*TASK BRIEF*:
Where the listing below reaches the line containing "tax: 13.5% = 3515.13 -> 23% = 5976.55", start writing out lines exactly, and stop once the line containing "Make Sweet Breads" has been written.

[INPUT FOR THIS TASK Boundary: Start]

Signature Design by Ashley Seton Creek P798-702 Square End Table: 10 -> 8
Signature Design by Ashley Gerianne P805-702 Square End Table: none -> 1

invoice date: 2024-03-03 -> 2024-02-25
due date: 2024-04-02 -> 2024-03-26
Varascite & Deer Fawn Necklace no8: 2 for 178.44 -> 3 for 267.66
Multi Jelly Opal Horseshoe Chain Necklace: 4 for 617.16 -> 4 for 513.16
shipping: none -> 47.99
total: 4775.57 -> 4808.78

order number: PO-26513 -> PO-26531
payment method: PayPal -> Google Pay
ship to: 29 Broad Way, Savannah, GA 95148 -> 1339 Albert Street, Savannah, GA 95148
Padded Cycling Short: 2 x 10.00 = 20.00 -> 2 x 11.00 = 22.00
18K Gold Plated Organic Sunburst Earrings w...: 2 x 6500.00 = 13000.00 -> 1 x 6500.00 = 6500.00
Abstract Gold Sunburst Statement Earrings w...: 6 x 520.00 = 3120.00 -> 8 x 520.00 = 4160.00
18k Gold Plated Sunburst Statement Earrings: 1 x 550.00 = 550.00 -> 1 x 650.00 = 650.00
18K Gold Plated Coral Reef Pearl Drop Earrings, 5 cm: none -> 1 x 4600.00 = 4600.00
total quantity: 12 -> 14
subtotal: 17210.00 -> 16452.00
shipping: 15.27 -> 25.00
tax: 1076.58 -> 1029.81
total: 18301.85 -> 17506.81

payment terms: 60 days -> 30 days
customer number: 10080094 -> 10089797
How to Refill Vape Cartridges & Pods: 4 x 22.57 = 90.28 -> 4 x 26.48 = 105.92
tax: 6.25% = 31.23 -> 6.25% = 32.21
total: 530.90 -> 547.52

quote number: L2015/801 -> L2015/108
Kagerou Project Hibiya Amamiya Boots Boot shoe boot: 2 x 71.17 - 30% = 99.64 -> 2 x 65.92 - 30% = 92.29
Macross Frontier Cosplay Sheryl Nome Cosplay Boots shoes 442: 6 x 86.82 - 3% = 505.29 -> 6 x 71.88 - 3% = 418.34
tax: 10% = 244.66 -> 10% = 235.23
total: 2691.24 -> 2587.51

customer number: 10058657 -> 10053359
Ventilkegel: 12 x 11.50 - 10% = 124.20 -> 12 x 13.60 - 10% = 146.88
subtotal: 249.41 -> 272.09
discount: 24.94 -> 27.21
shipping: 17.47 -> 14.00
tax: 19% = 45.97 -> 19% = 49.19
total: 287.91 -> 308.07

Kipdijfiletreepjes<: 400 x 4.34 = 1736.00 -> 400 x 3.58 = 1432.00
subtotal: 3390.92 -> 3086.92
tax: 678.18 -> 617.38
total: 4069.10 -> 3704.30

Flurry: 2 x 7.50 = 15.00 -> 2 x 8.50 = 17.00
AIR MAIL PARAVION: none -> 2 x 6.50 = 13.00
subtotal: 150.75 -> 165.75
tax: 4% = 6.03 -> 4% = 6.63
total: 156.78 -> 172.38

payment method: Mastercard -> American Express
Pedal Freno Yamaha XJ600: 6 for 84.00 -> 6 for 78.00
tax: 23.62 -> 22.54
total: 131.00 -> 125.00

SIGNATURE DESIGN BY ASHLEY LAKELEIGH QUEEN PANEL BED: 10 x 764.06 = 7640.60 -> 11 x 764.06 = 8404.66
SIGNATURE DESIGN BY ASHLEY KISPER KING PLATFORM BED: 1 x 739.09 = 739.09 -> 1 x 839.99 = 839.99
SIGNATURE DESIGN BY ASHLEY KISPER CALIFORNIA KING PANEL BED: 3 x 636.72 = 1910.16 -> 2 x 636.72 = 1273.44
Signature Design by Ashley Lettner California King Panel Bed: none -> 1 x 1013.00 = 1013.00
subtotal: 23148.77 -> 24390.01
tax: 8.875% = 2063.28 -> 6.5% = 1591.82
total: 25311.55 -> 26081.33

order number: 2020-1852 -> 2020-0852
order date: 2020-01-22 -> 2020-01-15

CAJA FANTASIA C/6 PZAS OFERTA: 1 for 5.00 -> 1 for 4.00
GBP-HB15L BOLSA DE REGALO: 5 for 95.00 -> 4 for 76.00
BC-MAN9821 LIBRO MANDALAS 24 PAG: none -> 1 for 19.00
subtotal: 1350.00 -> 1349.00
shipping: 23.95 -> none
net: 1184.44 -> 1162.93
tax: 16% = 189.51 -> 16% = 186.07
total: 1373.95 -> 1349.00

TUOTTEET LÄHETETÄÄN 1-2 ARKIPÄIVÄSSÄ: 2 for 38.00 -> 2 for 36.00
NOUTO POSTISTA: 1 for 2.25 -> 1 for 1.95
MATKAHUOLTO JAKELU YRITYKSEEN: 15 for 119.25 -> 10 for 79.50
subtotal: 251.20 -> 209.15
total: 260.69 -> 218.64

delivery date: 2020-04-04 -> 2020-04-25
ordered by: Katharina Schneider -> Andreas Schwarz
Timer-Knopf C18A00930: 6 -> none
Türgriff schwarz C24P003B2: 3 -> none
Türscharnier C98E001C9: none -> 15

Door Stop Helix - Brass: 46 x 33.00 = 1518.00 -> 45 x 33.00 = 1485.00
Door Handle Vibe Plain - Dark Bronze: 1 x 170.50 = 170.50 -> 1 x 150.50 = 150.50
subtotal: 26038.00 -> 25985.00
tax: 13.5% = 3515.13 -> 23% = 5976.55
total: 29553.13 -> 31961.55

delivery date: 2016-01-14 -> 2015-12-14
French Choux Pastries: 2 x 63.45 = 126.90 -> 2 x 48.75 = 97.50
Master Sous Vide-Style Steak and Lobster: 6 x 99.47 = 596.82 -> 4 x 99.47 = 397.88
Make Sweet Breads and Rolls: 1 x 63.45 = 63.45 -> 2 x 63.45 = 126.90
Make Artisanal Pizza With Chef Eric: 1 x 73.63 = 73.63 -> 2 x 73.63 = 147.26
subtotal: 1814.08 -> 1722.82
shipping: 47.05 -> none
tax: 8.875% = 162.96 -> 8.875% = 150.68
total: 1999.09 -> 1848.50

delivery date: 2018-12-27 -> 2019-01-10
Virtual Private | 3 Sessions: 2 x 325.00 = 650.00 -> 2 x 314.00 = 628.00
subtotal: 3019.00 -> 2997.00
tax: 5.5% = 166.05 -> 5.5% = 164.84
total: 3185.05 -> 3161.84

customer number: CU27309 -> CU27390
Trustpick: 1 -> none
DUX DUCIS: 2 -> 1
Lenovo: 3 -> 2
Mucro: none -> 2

[INPUT FOR THIS TASK Boundary: End]

*SOLUTION TO THE EXERCISE*:
tax: 13.5% = 3515.13 -> 23% = 5976.55
total: 29553.13 -> 31961.55

delivery date: 2016-01-14 -> 2015-12-14
French Choux Pastries: 2 x 63.45 = 126.90 -> 2 x 48.75 = 97.50
Master Sous Vide-Style Steak and Lobster: 6 x 99.47 = 596.82 -> 4 x 99.47 = 397.88
Make Sweet Breads and Rolls: 1 x 63.45 = 63.45 -> 2 x 63.45 = 126.90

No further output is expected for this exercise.